«Ogni malato che si salva ci dà la forza per andare avanti» - VIDEO-REPORTAGE

Rianimazione, 4 ricoveri in 2 giorni, l’età si è abbassata, ma anche il tasso di mortalità

Quattro pazienti in terapia intensiva in 2 giorni e l’età media si è abbassata, passando dai 79 ai 40/50 anni. Ne è stato ricoverato persino uno di 20, anche se aveva delle comorbilità associate. Attualmente (dato aggiornato a venerdì 19 marzo 2021) sono ricoverati in terapia intensiva, al Maggiore, 14 malati, 9 dei quali Covid, a Codogno, invece, 2 non Covid e 2 Covid.

Se nella prima ondata, a causa dell’alto numero di pazienti, il tasso di mortalità, in rianimazione, era superiore al 50 per cento, adesso è del 34 per cento. In questi giorni sono stati ricoverati pazienti del 1950, del ’47, ’64, ’67, ’68 e persino ’75 e ’77. Tutti malati intubati, con una grave insufficienza respiratoria, provenienti da paesi della provincia di Lodi, mentre qualche giorno fa arrivavano dal Bresciano.

«Rispetto alla prima ondata - spiega il primario -, l’età media si è abbassata. Essendo giovani, però, hanno un esito migliore rispetto a prima e poi l’approccio è cambiato. Abbiamo a disposizione l’eparina, il cortisone, il Remdesivir e il plasma. Poi siamo più organizzati, non siamo stati colti all’improvviso. Per quanto ci riguarda, utilizziamo le modalità di ventilazione protettiva per i polmoni colpiti dalla malattia e le tecniche di ventilazione come il reclutamento polmonare e la pronazione, al fine di migliorare gli scambi gassosi».

L’insufficienza respiratoria grave (Ards), ammette il dottor Russo, «è una patologia molto impegnativa, in termini clinici e organizzativi. Il problema è che prima avevamo 10 Ards all’anno, adesso sono la norma. Fino a 2 o 3 giorni fa Lodi andava meglio, dal 16 marzo, ce ne sono stati 4 in due giorni. L’arma principale deve essere la prevenzione. Tutto il personale medico e infermieristico del reparto di anestesia e rianimazione, che arriva da un anno terribile, è impegnato in modo massivo. Sappiamo che durerà per le prossime 3 settimane, fino a quando non si avvertirà l’effetto delle restrizioni».

In Regione Lombardia, spiega Russo «c’è un sistema di «rete che garantisce la cura rianimatoria per coloro che ne hanno bisogno. Noi abbiamo un piano, concordato con la rete a seconda dei livelli di necessità, stabilito da Regione Lombardia, che ci porta ad aprire letti nelle aree mediche e di terapia intensiva. In base all’andamento dei contagi si aprono i letti che servono. Noi, a Lodi, possiamo arrivare fino a 16. Rispetto alla prima ondata stiamo continuando a garantire assistenza anche ai non Covid».
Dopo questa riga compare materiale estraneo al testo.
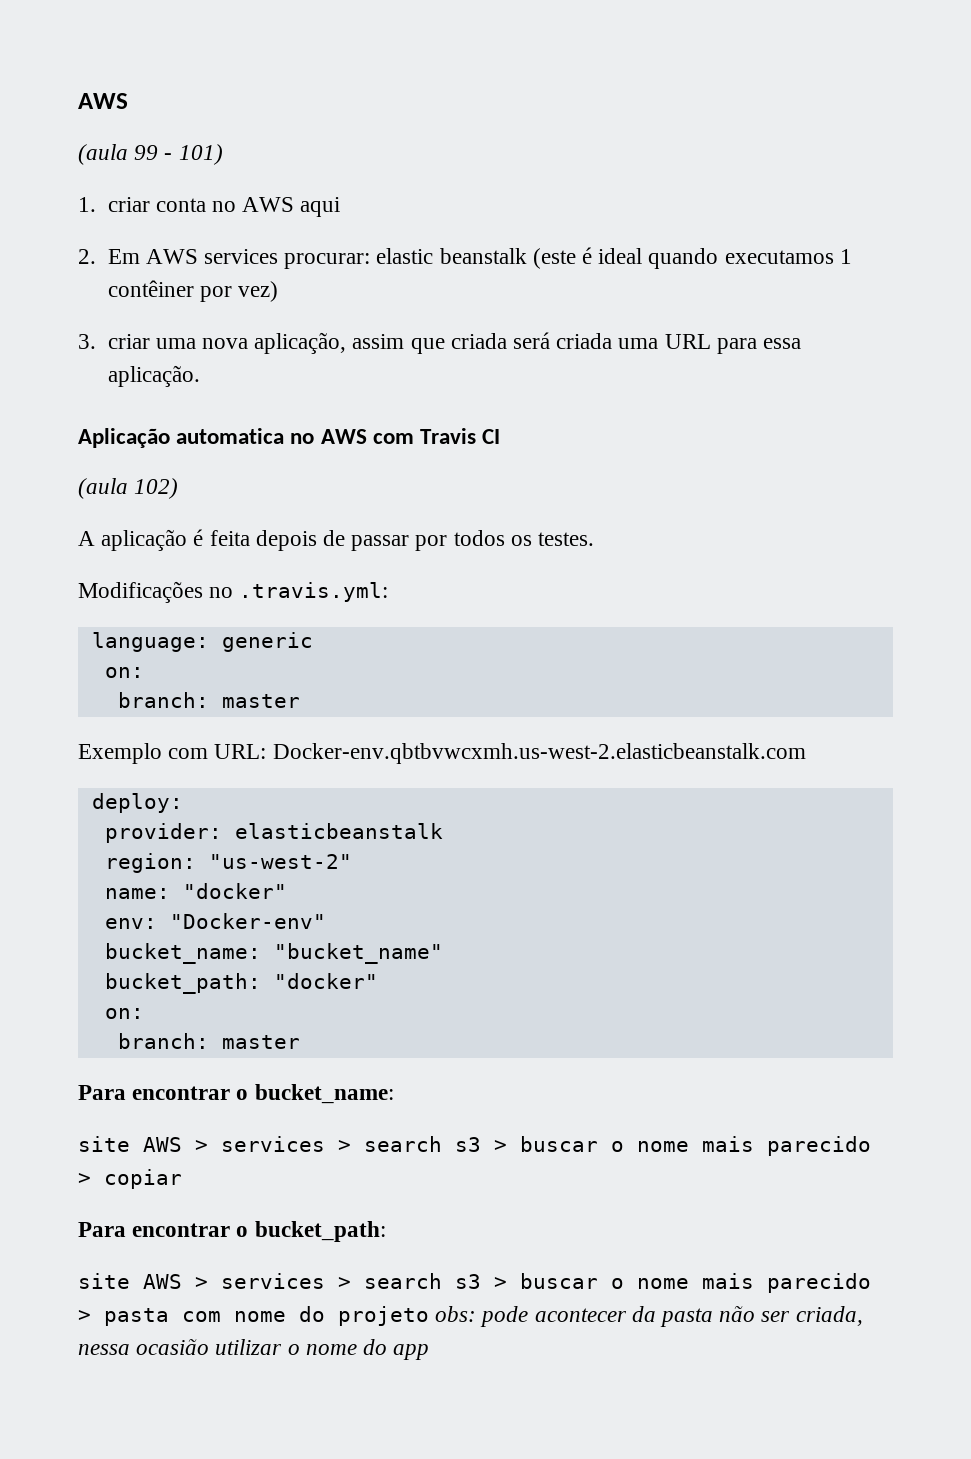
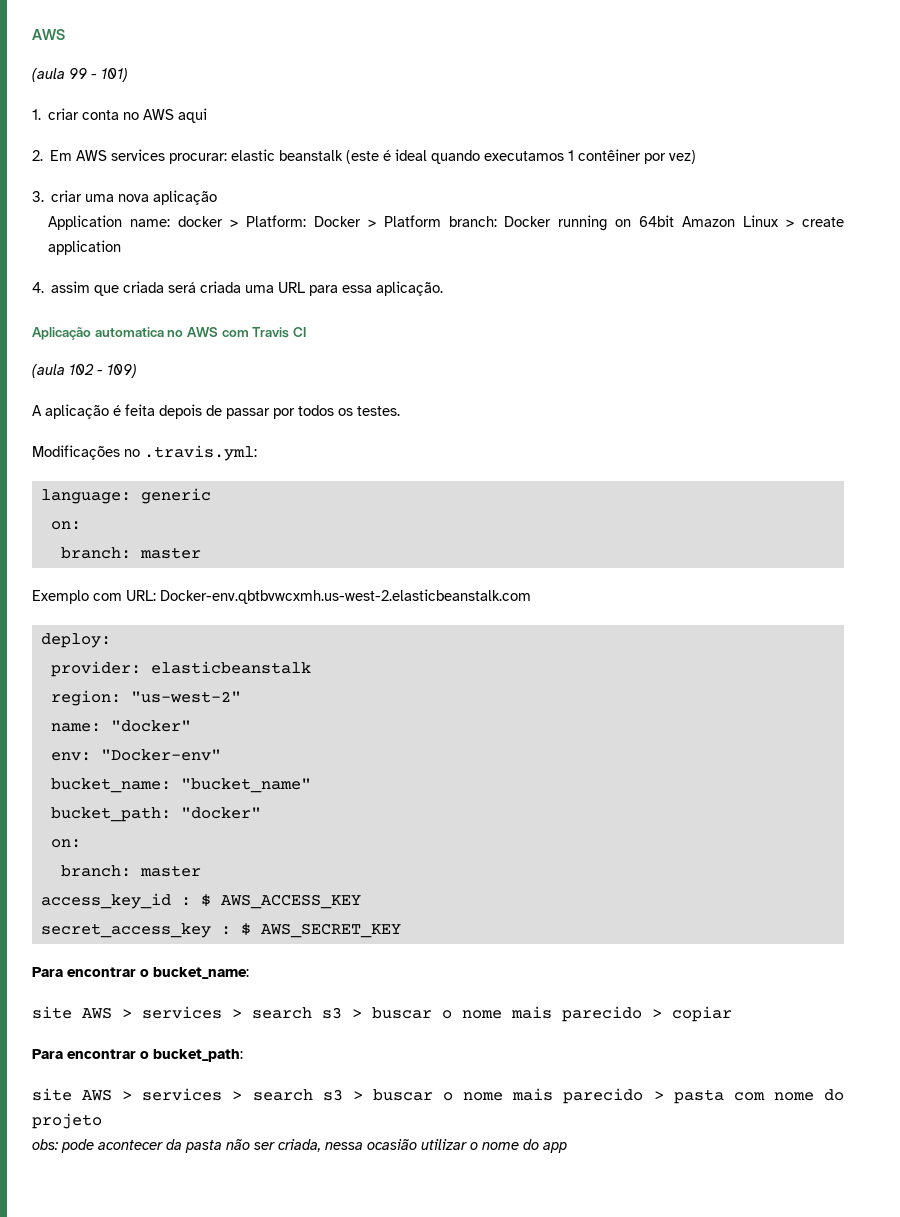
- 3. criar uma nova aplicação, assim que criada será criada uma URL para essa aplicação.
+ 3. criar uma nova aplicação
+ Application name: docker > Platform: Docker > Platform branch: Docker running on 64bit Amazon Linux > create application
+ 4. assim que criada será criada uma URL para essa aplicação.
- (aula 102)
+ (aula 102 - 109)
+ access_key_id : $ AWS_ACCESS_KEY
+ secret_access_key : $ AWS_SECRET_KEY
- site AWS > services > search s3 > buscar o nome mais parecido > pasta com nome do projeto obs: pode acontecer da pasta não ser criada, nessa ocasião utilizar o nome do app
+ site AWS > services > search s3 > buscar o nome mais parecido > pasta com nome do projeto
+ obs: pode acontecer da pasta não ser criada, nessa ocasião utilizar o nome do app

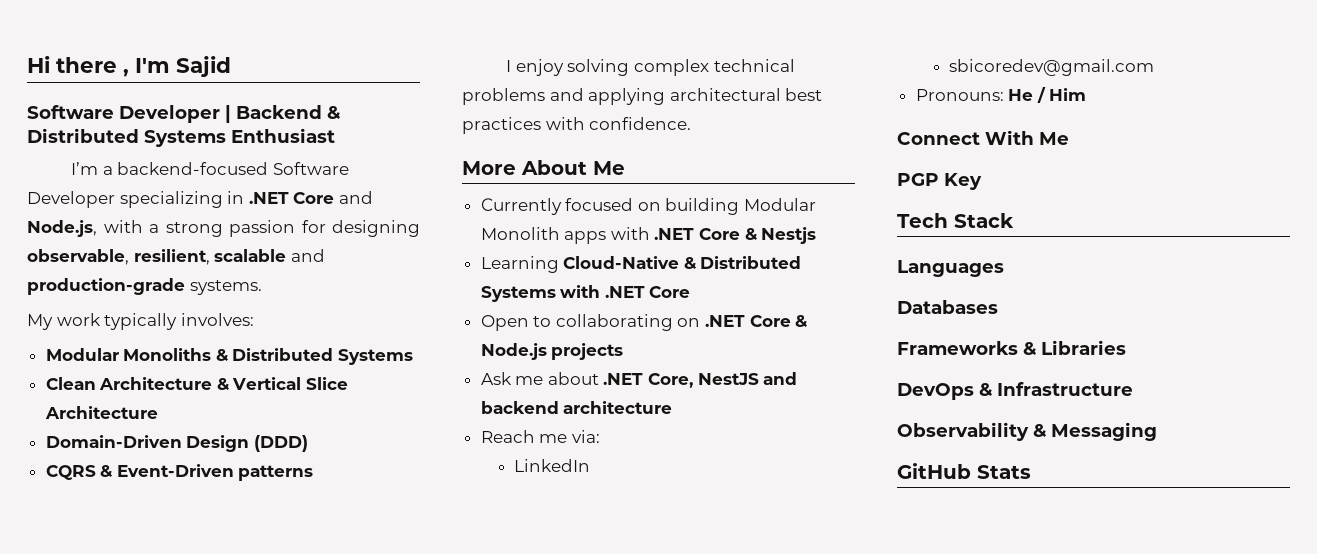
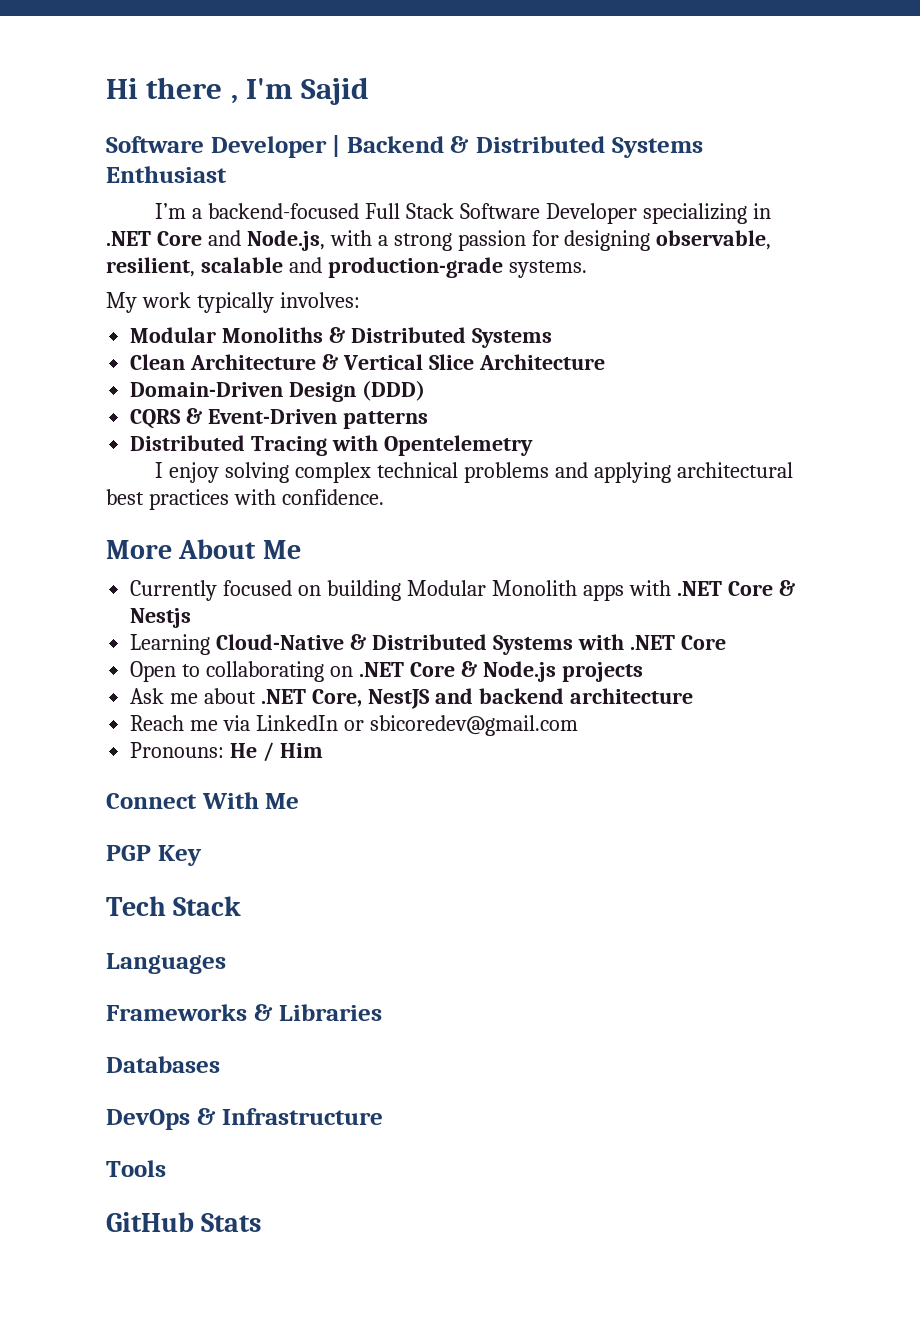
- I’m a backend-focused Software Developer specializing in .NET Core and Node.js, with a strong passion for designing observable, resilient, scalable and production-grade systems.
+ I’m a backend-focused Full Stack Software Developer specializing in .NET Core and Node.js, with a strong passion for designing observable, resilient, scalable and production-grade systems.
+ Distributed Tracing with Opentelemetry
- Reach me via:
- LinkedIn
- sbicoredev@gmail.com
+ Reach me via LinkedIn or sbicoredev@gmail.com
- Databases
+ Databases
- Observability & Messaging
+ Tools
Anche il dottor Russo, classe 1980, lo scorso marzo, si è contagiato: «Quando ero malato confidavo sulla mia giovane età - ammette - adesso che vedo i pazienti attuali rimango impressionato. Grazie alle terapie ricevute in pronto soccorso mi sono salvato. Ringrazio tutti, dai vicini che mi portavano il pranzo, alla Croce rossa di Lodi che mi consegnava la spesa, ai medici del pronto soccorso che mi hanno curato».

Il primario non ha dubbi: «Il reparto che ho l’onore di dirigere - dice - dal 20 febbraio sta affrontando l’epidemia in maniera straordinaria, mettendo da parte gli aspetti famigliari e relazionali, dedicandosi in maniera totalizzante all’ospedale. Ad aiutarci è il fatto che mentre prima l’ospedale era diviso in reparti, con l’avvento del Covid tutti gli specialisti hanno lavorato fianco a fianco. Si è creata un’unione che resterà anche dopo il Covid e che potrà essere sicuramente un elemento fondamentale per la cura dei pazienti. Si sono fortificati i rapporti tra noi, sia professionali che umani».

Storie da raccontare? «Tante, tristi, come quella del papà di 5 figli che non ce l’ha fatta, ma anche belle - dice il dottore - , come quella del 20enne che si è salvato, nonostante la gravità. Ogni paziente che si salva ci dà la forza per andare avanti».